## What the task requires
Go through the data and copy every line in which "display" appears.

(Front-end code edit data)
........
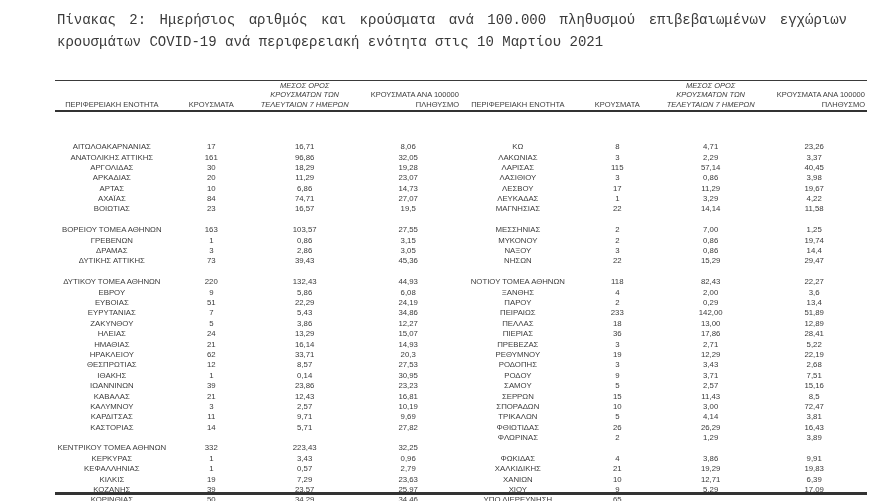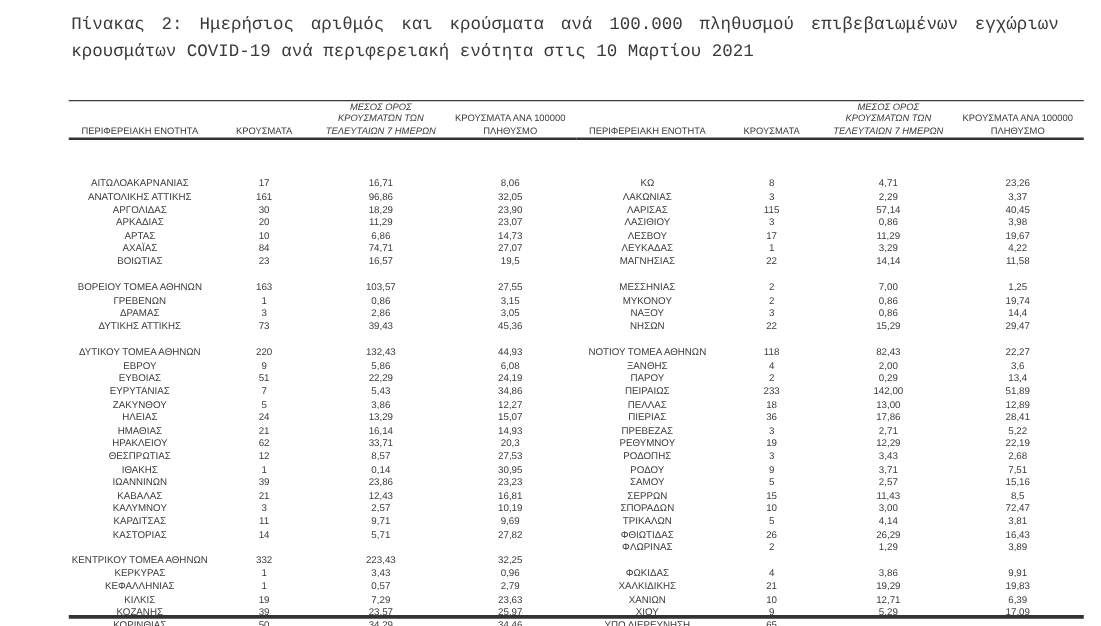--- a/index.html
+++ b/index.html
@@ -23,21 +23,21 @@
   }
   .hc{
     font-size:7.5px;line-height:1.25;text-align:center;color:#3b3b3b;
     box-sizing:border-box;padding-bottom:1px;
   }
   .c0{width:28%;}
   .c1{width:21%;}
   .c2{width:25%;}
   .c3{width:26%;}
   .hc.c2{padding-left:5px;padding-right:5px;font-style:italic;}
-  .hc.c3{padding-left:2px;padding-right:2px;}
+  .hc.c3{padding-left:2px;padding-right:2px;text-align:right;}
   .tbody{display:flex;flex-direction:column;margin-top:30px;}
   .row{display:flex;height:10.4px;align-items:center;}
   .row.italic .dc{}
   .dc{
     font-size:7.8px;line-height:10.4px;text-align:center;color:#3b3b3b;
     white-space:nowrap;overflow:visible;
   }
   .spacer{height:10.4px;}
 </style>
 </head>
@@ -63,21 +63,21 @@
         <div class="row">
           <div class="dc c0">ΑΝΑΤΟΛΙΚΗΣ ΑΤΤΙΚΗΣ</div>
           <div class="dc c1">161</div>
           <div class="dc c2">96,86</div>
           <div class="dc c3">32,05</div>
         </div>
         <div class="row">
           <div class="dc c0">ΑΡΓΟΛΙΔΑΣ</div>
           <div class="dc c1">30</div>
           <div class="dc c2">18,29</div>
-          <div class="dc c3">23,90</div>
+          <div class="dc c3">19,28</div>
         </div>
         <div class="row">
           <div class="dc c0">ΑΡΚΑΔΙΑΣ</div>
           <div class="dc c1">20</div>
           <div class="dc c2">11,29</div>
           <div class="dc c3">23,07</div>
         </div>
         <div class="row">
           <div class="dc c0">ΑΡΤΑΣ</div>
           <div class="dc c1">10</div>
........
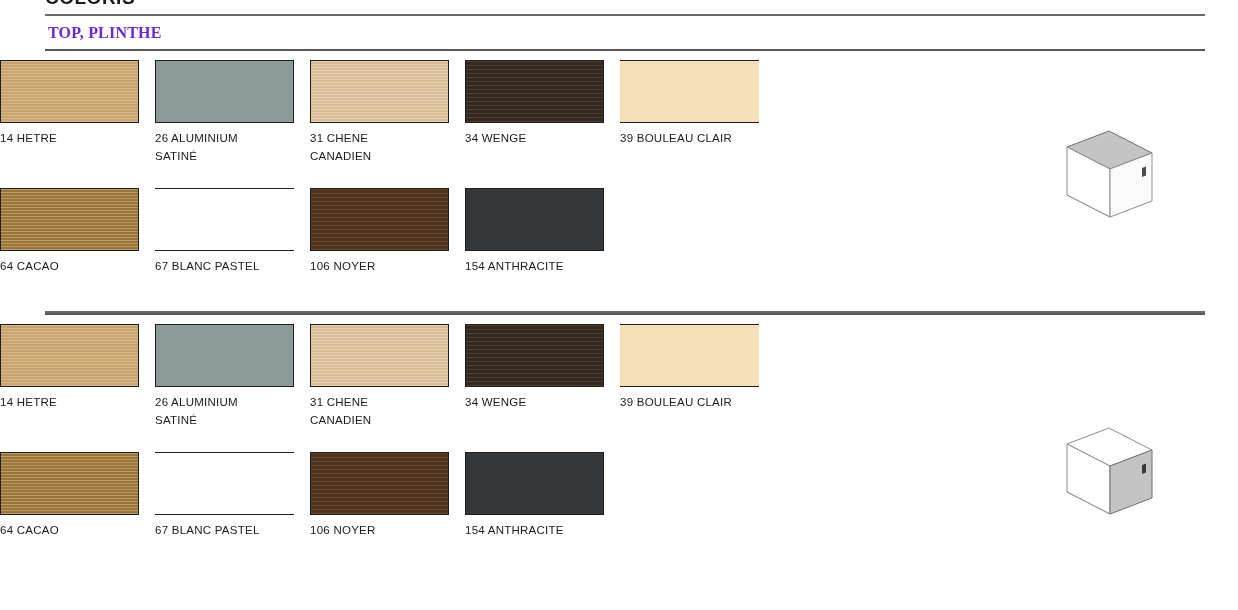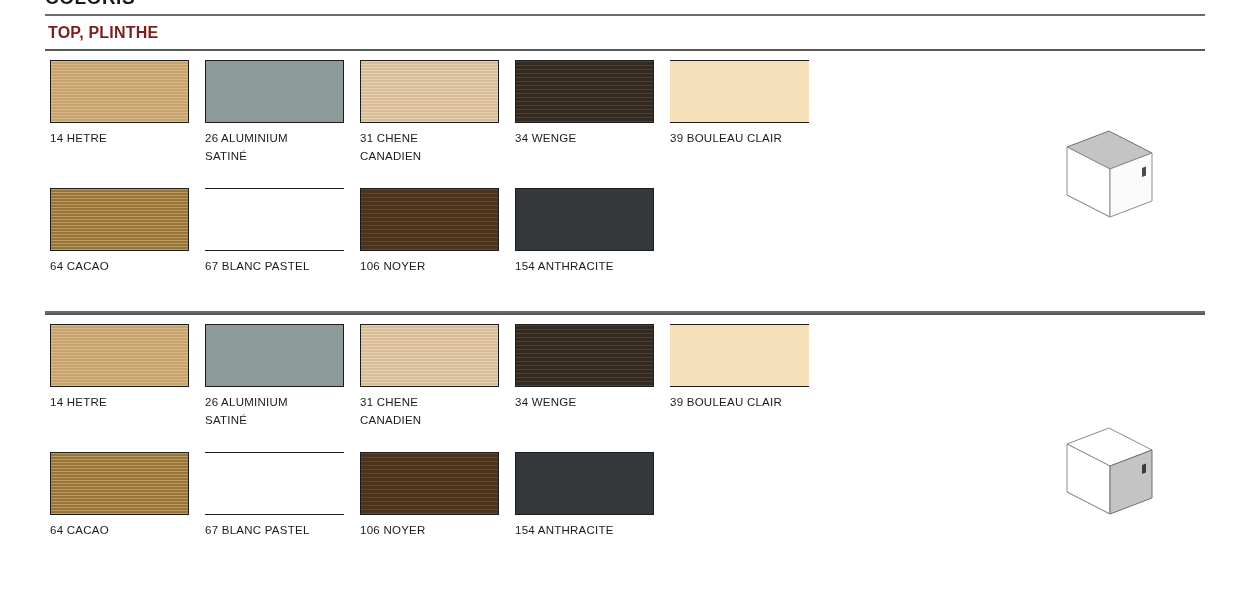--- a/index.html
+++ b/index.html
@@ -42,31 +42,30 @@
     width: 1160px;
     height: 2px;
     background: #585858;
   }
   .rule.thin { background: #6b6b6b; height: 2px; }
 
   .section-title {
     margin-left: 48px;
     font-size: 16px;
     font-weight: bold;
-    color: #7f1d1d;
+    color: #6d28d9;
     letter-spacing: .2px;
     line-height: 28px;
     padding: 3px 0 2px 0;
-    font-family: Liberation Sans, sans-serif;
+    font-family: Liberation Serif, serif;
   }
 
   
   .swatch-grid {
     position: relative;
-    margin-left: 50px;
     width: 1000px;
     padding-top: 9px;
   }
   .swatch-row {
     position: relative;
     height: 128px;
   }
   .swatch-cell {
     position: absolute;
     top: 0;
........
## Reply to the exercise
   .tbody{display:flex;flex-direction:column;margin-top:30px;}
   .row{display:flex;height:10.4px;align-items:center;}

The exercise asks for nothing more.